Film Review: A Frozen Flower (Ssang-hwa-jeom)

   Not since Throne of Blood has an arrow made such an impact in cinema.

   Yu Ha's A Frozen Flower (Ssang-hwa-jeom), loosely based on the reign of Gongmin of Goryeo (1330-1374), begins as a serene period film - tea flows, music pours from instruments and the Land of the Morning Calm is indeed just that. The splendour of the period, the ornate designs and genteel surroundings lull us into a sense we may be in the midst of a Korean Jane Austen novel - tension brewing under an outward demeanor of placid civility.

   And then, with a jolt, tranquility is broken with immediate and shocking effect - an arrow lodges itself in a servant's head mid tea-pouring. This isn't simply a sforzando or a jump-scare to startle the audience. It is a signal that everything is about to change - its a sign that Yu Ha won't necessarily sign-post actions before they occur.

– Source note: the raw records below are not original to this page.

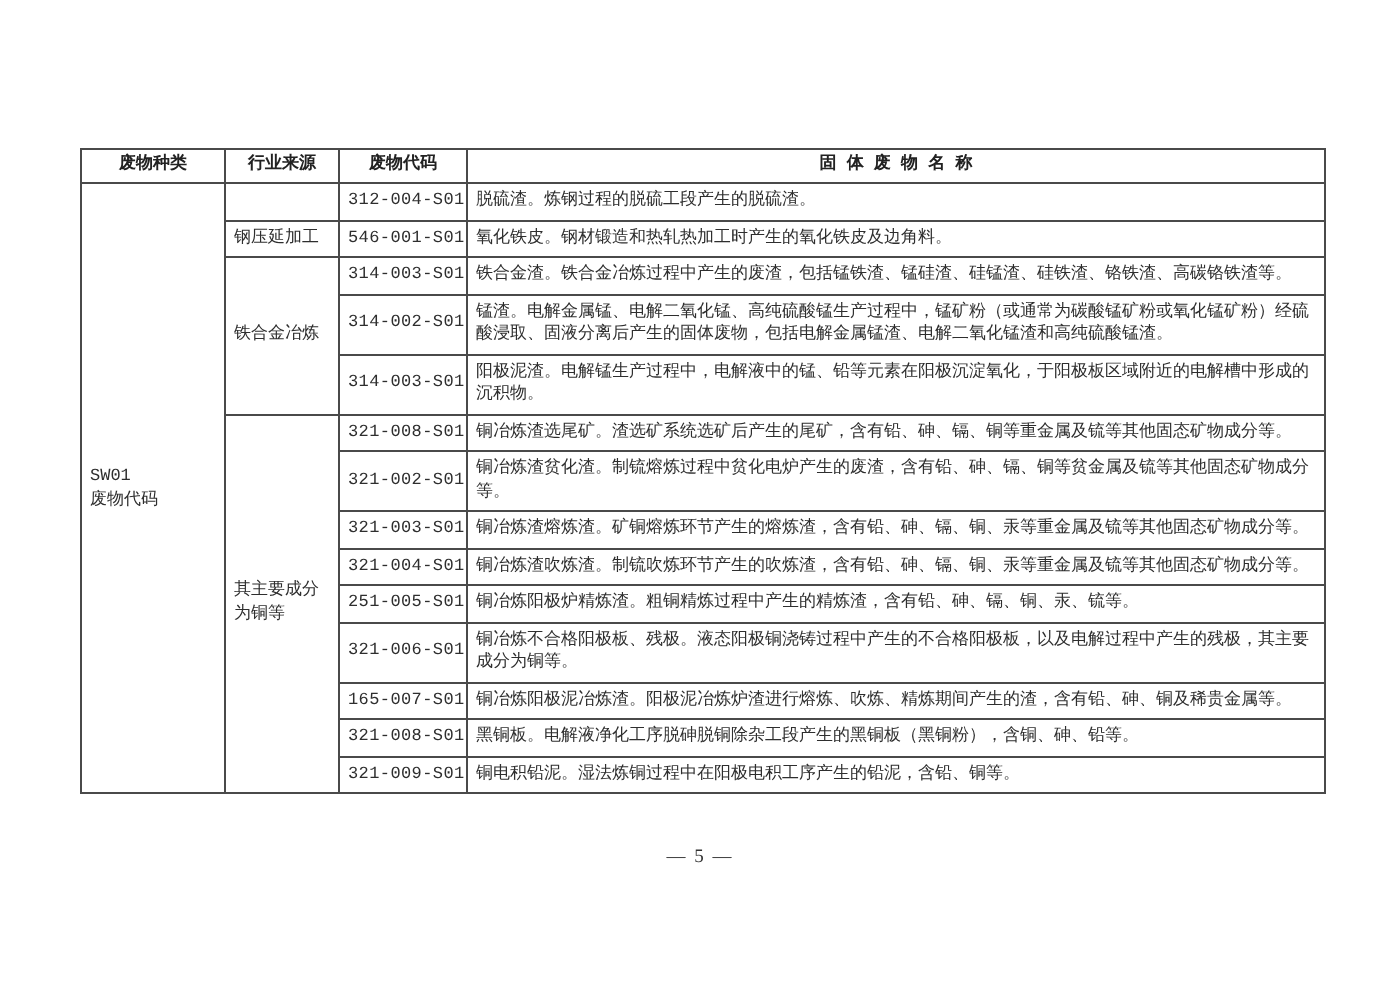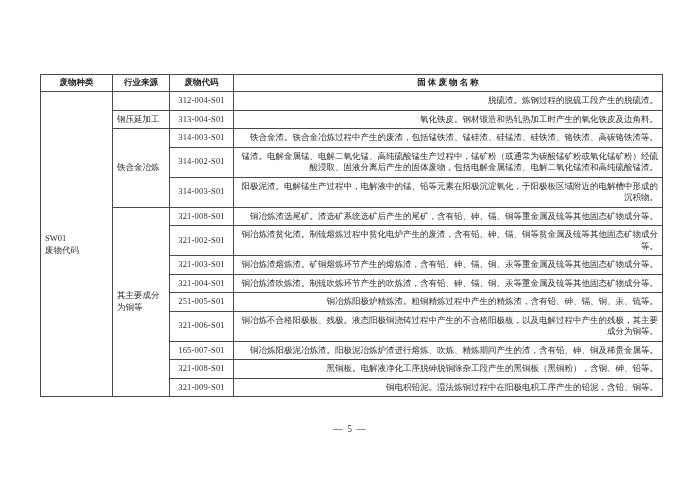--- a/index.html
+++ b/index.html
@@ -25,20 +25,21 @@
     table-layout: fixed;
   }
   table.waste-table th,
   table.waste-table td {
     border: 1px solid #4a4a4a;
     font-size: 8.5px;
     line-height: 11.5px;
     padding: 3px 4px;
     vertical-align: middle;
     word-break: break-all;
+    font-family: Liberation Mono, monospace;
   }
   table.waste-table thead th {
     font-weight: bold;
     text-align: center;
     height: 12px;
     padding: 2px 2px;
     color: #222;
   }
   .cell-category {
     text-align: left;
@@ -49,21 +50,21 @@
   }
   .cell-source {
     text-align: left;
   }
   .cell-code {
     text-align: center;
     white-space: nowrap;
     letter-spacing: 0.2px;
   }
   .cell-name {
-    text-align: right;
+    text-align: left;
   }
   .page-number {
     position: absolute;
     left: 0;
     right: 0;
     top: 424px;
     text-align: center;
     font-size: 9.5px;
     color: #333;
     letter-spacing: 1px;
@@ -94,21 +95,21 @@
           <td rowspan="14" class="cell-category">
             <div>SW01</div>
             <div>废物代码</div>
           </td>
           <td rowspan="1" class="cell-source"></td>
           <td class="cell-code">312-004-S01</td>
           <td class="cell-name">脱硫渣。炼钢过程的脱硫工段产生的脱硫渣。</td>
         </tr>
         <tr>
           <td rowspan="1" class="cell-source">钢压延加工</td>
-          <td class="cell-code">313-004-S01</td>
+          <td class="cell-code">546-001-S01</td>
           <td class="cell-name">氧化铁皮。钢材锻造和热轧热加工时产生的氧化铁皮及边角料。</td>
         </tr>
         <tr>
           <td rowspan="3" class="cell-source">铁合金冶炼</td>
           <td class="cell-code">314-003-S01</td>
           <td class="cell-name">铁合金渣。铁合金冶炼过程中产生的废渣，包括锰铁渣、锰硅渣、硅锰渣、硅铁渣、铬铁渣、高碳铬铁渣等。</td>
         </tr>
         <tr>
           <td class="cell-code">314-002-S01</td>
           <td class="cell-name">锰渣。电解金属锰、电解二氧化锰、高纯硫酸锰生产过程中，锰矿粉（或通常为碳酸锰矿粉或氧化锰矿粉）经硫酸浸取、固液分离后产生的固体废物，包括电解金属锰渣、电解二氧化锰渣和高纯硫酸锰渣。</td>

   In a split second, A Frozen Flower has told us to forget all we suspect about the language of cinema and to give one's self over to the tale with a resigned, and liberating, surrender. This is a rather appropriate statement for a director who has no qualms with swapping between genres throughout his oeuvre and often combining stylistic elements from each in euphoric new ways (not least in his sigh-school martial arts drama Once Upon A Time In High School).

   Here Jo In-seong stars as Hong Lim - guard and trusted confidante of the King (Ju Jin-mo). The pair are openly lovers - a poorly kept secret known to all including the Queen (Song Jie-hyo). So, when the King, under pressure from the Yuan kingdom to sire a heir, struggles to conceive  a child with his wife, a plan is hatched - Hong Lim will take his place and impregnate her instead. It is during such a tryst that Hong and the Queen realise something unmistakable; they have fallen for one another. The King, jealous and full or rage, is stuck between two positions - punishing the betrayal and risk losing his sovereignty to the Yuan kingdom or tolerating his wife and lover's affair.

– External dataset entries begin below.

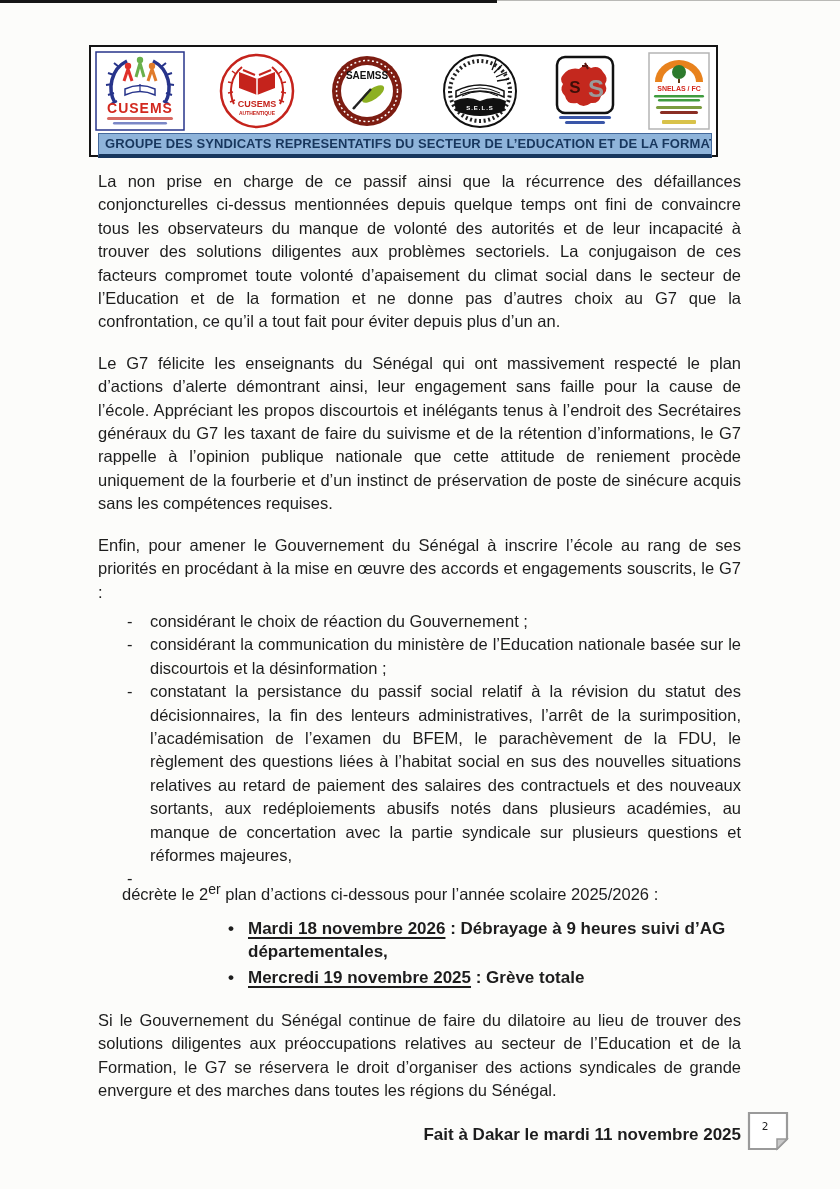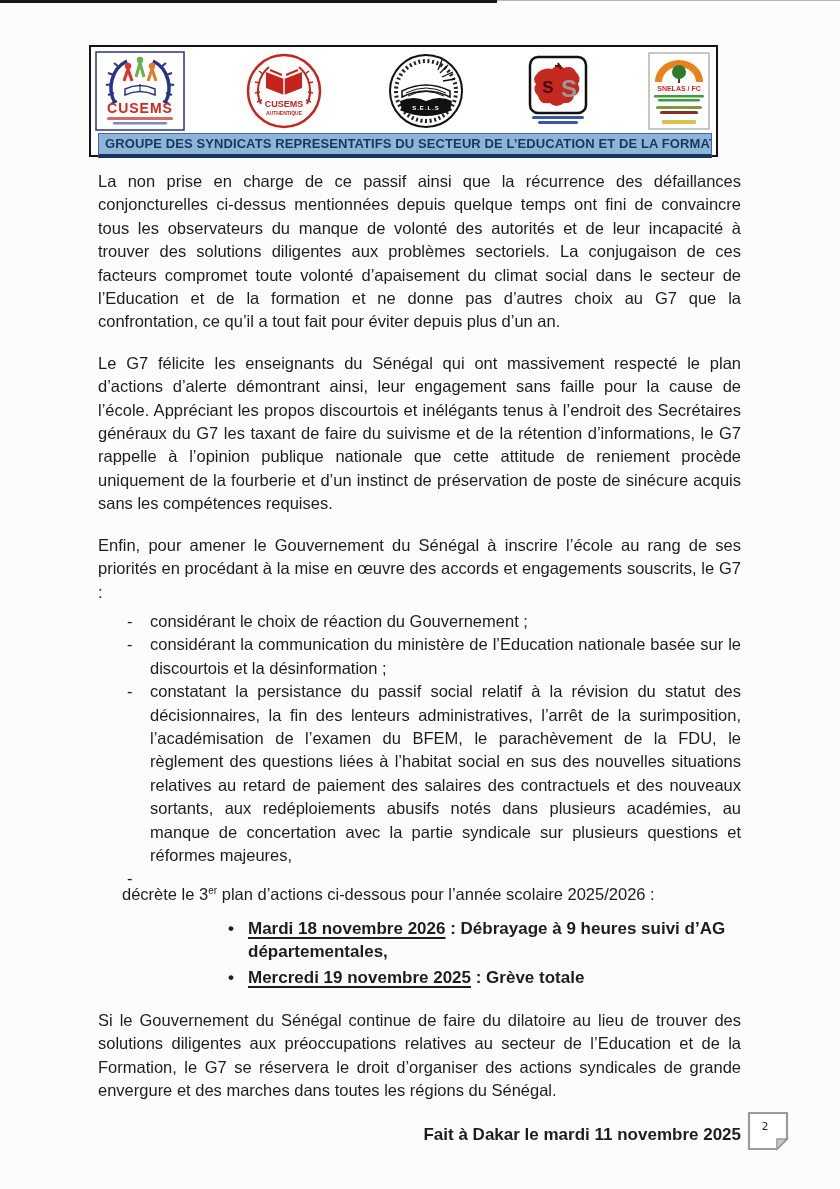--- a/index.html
+++ b/index.html
@@ -34,21 +34,21 @@
     position:absolute;left:98px;top:170px;width:643px;
     font-size:16.5px;line-height:23.4px;text-align:justify;
   }
   .content p{margin:0 0 18px 0;}
   p.tight{margin-bottom:6px;}
   ul{list-style:none;margin:0;padding:0;}
   ul.dash-list{margin:0 0 16px 27px;}
   ul.dash-list li{position:relative;padding-left:25px;text-align:justify;}
   ul.dash-list .marker{position:absolute;left:2px;top:0;}
   .decree-line{margin:2px 0 10px 24px !important;text-align:left !important;}
-  .decree-line sup{font-size:10px;line-height:0;text-align:center;}
+  .decree-line sup{font-size:14px;line-height:0;text-align:center;}
   ul.action-list{margin:0 0 20px 130px;font-weight:bold;font-size:17px;}
   ul.action-list li{position:relative;padding-left:20px;margin-bottom:2px;text-align:left;}
   ul.action-list .marker{position:absolute;left:0;top:0;}
   .u-date{text-decoration:underline;text-decoration-thickness:2px;text-underline-offset:3px;}
   .signoff{
     text-align:right;font-weight:bold;font-size:17px;margin-top:20px !important;
   }
 
   
   .page-badge{
@@ -100,20 +100,31 @@
           <path d="M17,48 l-5,2 M15,40 l-5,1 M15,31 l-5,-1 M18,22 l-4,-3" stroke="#c5231c" stroke-width="1.5"></path>
           <path d="M61,48 l5,2 M63,40 l5,1 M63,31 l5,-1 M60,22 l4,-3" stroke="#c5231c" stroke-width="1.5"></path>
           <path d="M21,36 L39,43 L57,36 L57,20 L39,27 L21,20 Z" fill="#c5231c"></path>
           <path d="M39,27 L39,43" stroke="#fff" stroke-width="1.5"></path>
           <path d="M25,18 L37,23 M53,18 L41,23" stroke="#c5231c" stroke-width="2"></path>
           <text x="39" y="55" text-anchor="middle" font-size="9" font-weight="bold" fill="#c5231c">CUSEMS</text>
           <text x="39" y="63" text-anchor="middle" font-size="5" font-weight="bold" fill="#c5231c">AUTHENTIQUE</text>
         </svg>
       </div>
 
+      <div class="logo">
+        <svg width="76" height="76" viewBox="0 0 76 76">
+          <circle cx="38" cy="38" r="35" fill="#7d1d12"></circle>
+          <circle cx="38" cy="38" r="26" fill="#fff"></circle>
+          <circle cx="38" cy="38" r="30.5" fill="none" stroke="#fff" stroke-width="1.5" stroke-dasharray="2 2.5"></circle>
+          <text x="38" y="26" text-anchor="middle" font-size="10" font-weight="bold" fill="#111">SAEMSS</text>
+          <ellipse cx="44" cy="41" rx="13" ry="5.5" fill="#8db022" transform="rotate(-35 44 41)"></ellipse>
+          <path d="M24,56 L42,36" stroke="#222" stroke-width="2.5"></path>
+          <path d="M24,56 l3,-1 l-2,-2 z" fill="#222"></path>
+        </svg>
+      </div>
 
 
       <div class="logo">
         <svg width="84" height="80" viewBox="0 0 84 80">
           <circle cx="42" cy="40" r="36" fill="#fff" stroke="#111" stroke-width="2"></circle>
           <circle cx="42" cy="40" r="30" fill="none" stroke="#222" stroke-width="4" stroke-dasharray="2 2.6"></circle>
           <g stroke="#111" stroke-width="1.3">
             <path d="M56,22 l8,-8 M58,26 l11,-5 M59,30 l12,-2 M54,19 l4,-10"></path>
           </g>
           <path d="M18,40 Q42,28 66,40 L66,46 Q42,34 18,46 Z" fill="#fff" stroke="#111" stroke-width="1.5"></path>
@@ -175,21 +186,21 @@
       </li>
       <li>
         <span class="marker">-</span>
         <span>constatant la persistance du passif social relatif à la révision du statut des décisionnaires, la fin des lenteurs administratives, l’arrêt de la surimposition, l’académisation de l’examen du BFEM, le parachèvement de la FDU, le règlement des questions liées à l’habitat social en sus des nouvelles situations relatives au retard de paiement des salaires des contractuels et des nouveaux sortants, aux redéploiements abusifs notés dans plusieurs académies, au manque de concertation avec la partie syndicale sur plusieurs questions et réformes majeures,</span>
       </li>
       <li>
         <span class="marker">-</span>
       </li>
     </ul>
 
-    <p class="decree-line"><span>décrète le 3</span><sup>er</sup><span> plan d’actions ci-dessous pour l’année scolaire 2025/2026 :</span></p>
+    <p class="decree-line"><span>décrète le 2</span><sup>er</sup><span> plan d’actions ci-dessous pour l’année scolaire 2025/2026 :</span></p>
 
     <ul class="action-list">
       <li>
         <span class="marker">•</span>
         <span class="u-date">Mardi 18 novembre 2026</span><span> : Débrayage à 9 heures suivi d’AG départementales,</span>
       </li>
       <li>
         <span class="marker">•</span>
         <span class="u-date">Mercredi 19 novembre 2025</span><span> : Grève totale</span>
       </li>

   A Frozen Flower is not a feature which troubles itself with subtext for the most part but, in its place, Yu Ha has crafted a tightly woven and intricate tale of lust and greed. A love story in which power, rather than romance, often becomes the driving factor, the Korean period piece is remarkable in the manner in which it ramps up the tension to unbearable degrees.

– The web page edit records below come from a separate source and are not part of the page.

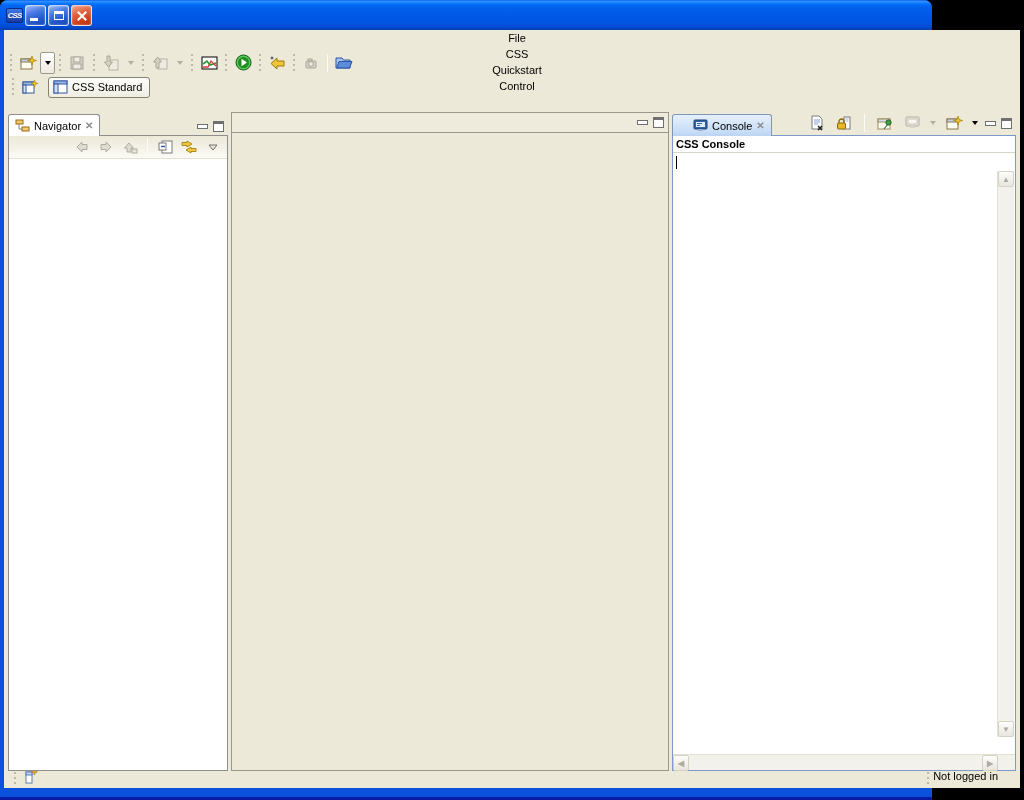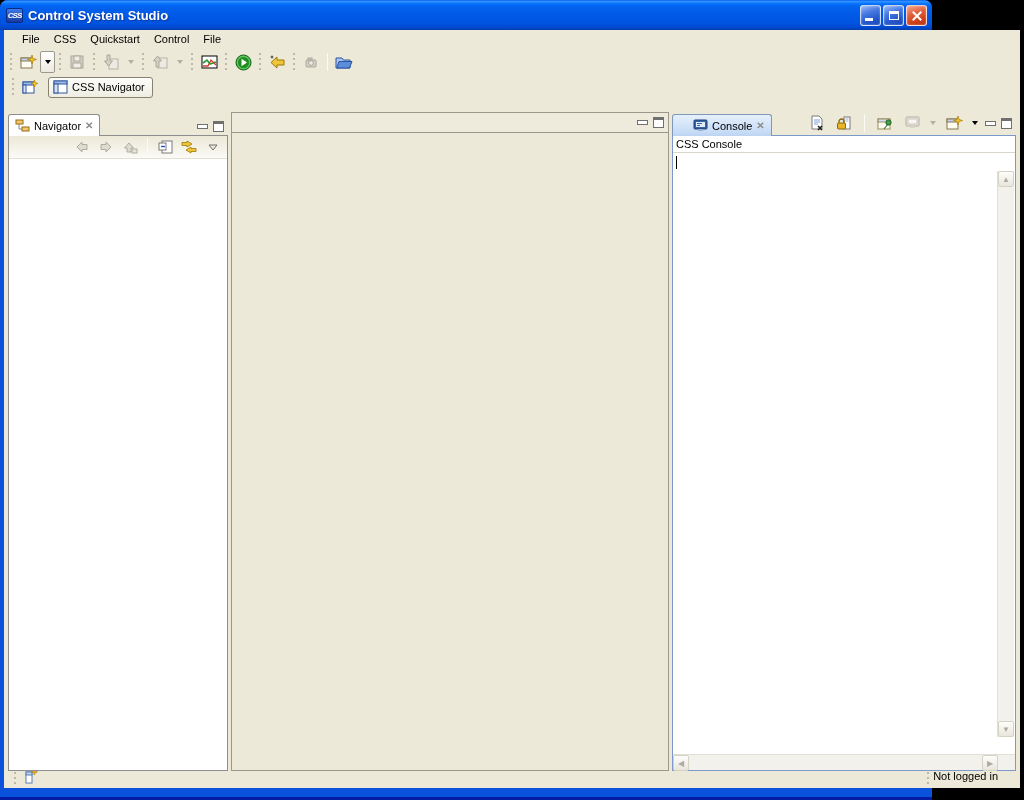--- a/index.html
+++ b/index.html
@@ -19,21 +19,21 @@
   .title-text { color:#fff; font-size:13px; font-weight:bold; margin-left:5px; text-shadow:1px 1px 1px #10389E; flex:1; }
   .winbtn { width:21px; height:21px; border:1px solid rgba(255,255,255,.75); border-radius:3px; margin-left:2px; position:relative;
     background:linear-gradient(160deg,#9CBCF8 0%,#4A7BE2 35%,#2358CC 70%,#1A46B0 100%); box-shadow:inset 0 0 2px rgba(255,255,255,.5); }
   .winbtn.close { background:linear-gradient(160deg,#F2A48C 0%,#E1613C 40%,#CC3D17 75%,#B03511 100%); }
   .winbtn .bar { position:absolute; left:4px; bottom:4px; width:8px; height:3px; background:#fff; }
   .winbtn .box { position:absolute; left:5px; top:5px; width:10px; height:9px; border:1px solid #fff; border-top-width:3px; }
   .winbtn .x1,.winbtn .x2 { position:absolute; left:4px; top:9px; width:12px; height:2px; background:#fff; }
   .winbtn .x1 { transform:rotate(45deg); } .winbtn .x2 { transform:rotate(-45deg); }
 
   
-  .menubar { height:19px; display:flex; align-items:center; padding-left:12px; }
+  .menubar { height:19px; display:flex; align-items:center; padding-left:12px;flex-direction:column; }
   .menu-item { padding:2px 6px; margin-right:2px; cursor:default; }
 
   
   .toolbar { height:29px; display:flex; align-items:center; padding-left:2px; }
   .handle { width:4px; height:18px; margin:0 3px;
     background-image:repeating-linear-gradient(180deg,#BDBAAC 0 2px,transparent 2px 5px);
     background-size:2px 100%; background-repeat:no-repeat; background-position:1px 0; }
   .tbtn { width:24px; height:22px; display:flex; align-items:center; justify-content:center; border:1px solid transparent; }
   .tbtn.narrow { width:15px; }
   .raised { border:1px solid #9C998C; border-radius:2px; background:linear-gradient(180deg,#FFFFFF,#EDEAE0); }
@@ -67,21 +67,21 @@
   .nav-content { flex:1; background:#fff; }
 
   
   .ed-panel { left:227px; width:438px; border:1px solid #9B978A; background:#ECE9D8; }
   .ed-head { height:20px; border-bottom:1px solid #9B978A; display:flex; align-items:center; justify-content:flex-end; gap:5px; padding-right:4px; background:#EEEBDC; }
   .ed-body { flex:1; background:#ECE9D8; }
 
   
   .con-panel { left:668px; width:344px; }
   .con-tabstrip .strip-right { padding-bottom:3px; }
-  .con-body { flex:1; border:1px solid #7C99CC; margin-top:-1px; background:#fff; display:flex; flex-direction:column; position:relative; }
+  .con-body { flex:1; border:1px solid #7C99CC; margin-top:-1px; background:#fff; display:flex; flex-direction:column; position:relative;font-weight:bold; }
   .con-label { height:17px; line-height:16px; padding-left:3px; border-bottom:1px solid #D8D5C8; background:#fff; }
   .con-text { flex:1; position:relative; background:#fff; }
   .caret { position:absolute; left:3px; top:3px; width:1px; height:13px; background:#000; }
 
   
   .vscroll { position:absolute; top:18px; right:1px; bottom:17px; width:17px; background:#F3F1EC; border-left:1px solid #E2DFD4; }
   .hscroll { height:16px; background:#F3F1EC; border-top:1px solid #E2DFD4; position:relative; }
   .sbtn { position:absolute; width:16px; height:16px; background:linear-gradient(180deg,#FDFDFB,#E8E6DC); border:1px solid #D5D2C4; border-radius:2px;
     display:flex; align-items:center; justify-content:center; color:#AEABA0; font-size:8px; }
   .vscroll .up { top:0; left:0; } .vscroll .down { bottom:0; left:0; }
@@ -94,21 +94,20 @@
 
   svg { display:block; }
 </style>
 </head>
 <body>
 
 <div class="frame">
 
   <div class="titlebar">
     <div class="app-icon">CSS</div>
-    <div class="title-text">Control System Studio</div>
     <div class="winbtn">
         <span class="bar"></span>
       </div>
     <div class="winbtn">
         <span class="box"></span>
       </div>
     <div class="winbtn close">
         <span class="x1"></span>
         <span class="x2"></span>
       </div>
@@ -230,21 +229,21 @@
           <rect x="1" y="6" width="3" height="8" fill="#D6E2F5" stroke="#33589E"></rect>
           <path d="M12.5 1 L13.4 3.6 L16 4.5 L13.4 5.4 L12.5 8 L11.6 5.4 L9 4.5 L11.6 3.6 Z" fill="#F4C52E" stroke="#A87E00" stroke-width="0.6"></path>
         </svg>
       </div>
       <div class="persp-toggle">
         <svg width="15" height="14" viewBox="0 0 15 14">
           <rect x="1" y="1" width="13" height="12" fill="#FFFFFF" stroke="#33589E"></rect>
           <rect x="1" y="1" width="13" height="3" fill="#9DB9E8" stroke="#33589E"></rect>
           <rect x="1" y="4" width="4" height="9" fill="#D6E2F5" stroke="#33589E"></rect>
         </svg>
-        <span>CSS Navigator</span>
+        <span>CSS Standard</span>
       </div>
     </div>
 
     <div class="main">
 
       <div class="panel nav-panel">
         <div class="tabstrip">
           <div class="tab">
             <svg width="15" height="13" viewBox="0 0 15 13">
               <path d="M4 5 V10 H8" fill="none" stroke="#8A8A8A"></path>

   Often anxiety is imbibed in images which, in their historical detail, are too captivating to tear our eyes away from. Masterly choreographed (something which will be of no surprise to anyone who witnessed the climatic fight scene in the aforementioned Once Upon A Time In High School) and lensed with a painter's eye, A Frozen Flower takes  the key elements of modern Korean cinema and applies them to a historical framework. A melodrama of characters at the extreme ends of their emotions, pushed to the most extreme situations imaginable.

   A must watch for fans of wuxia and Korean cinema alike.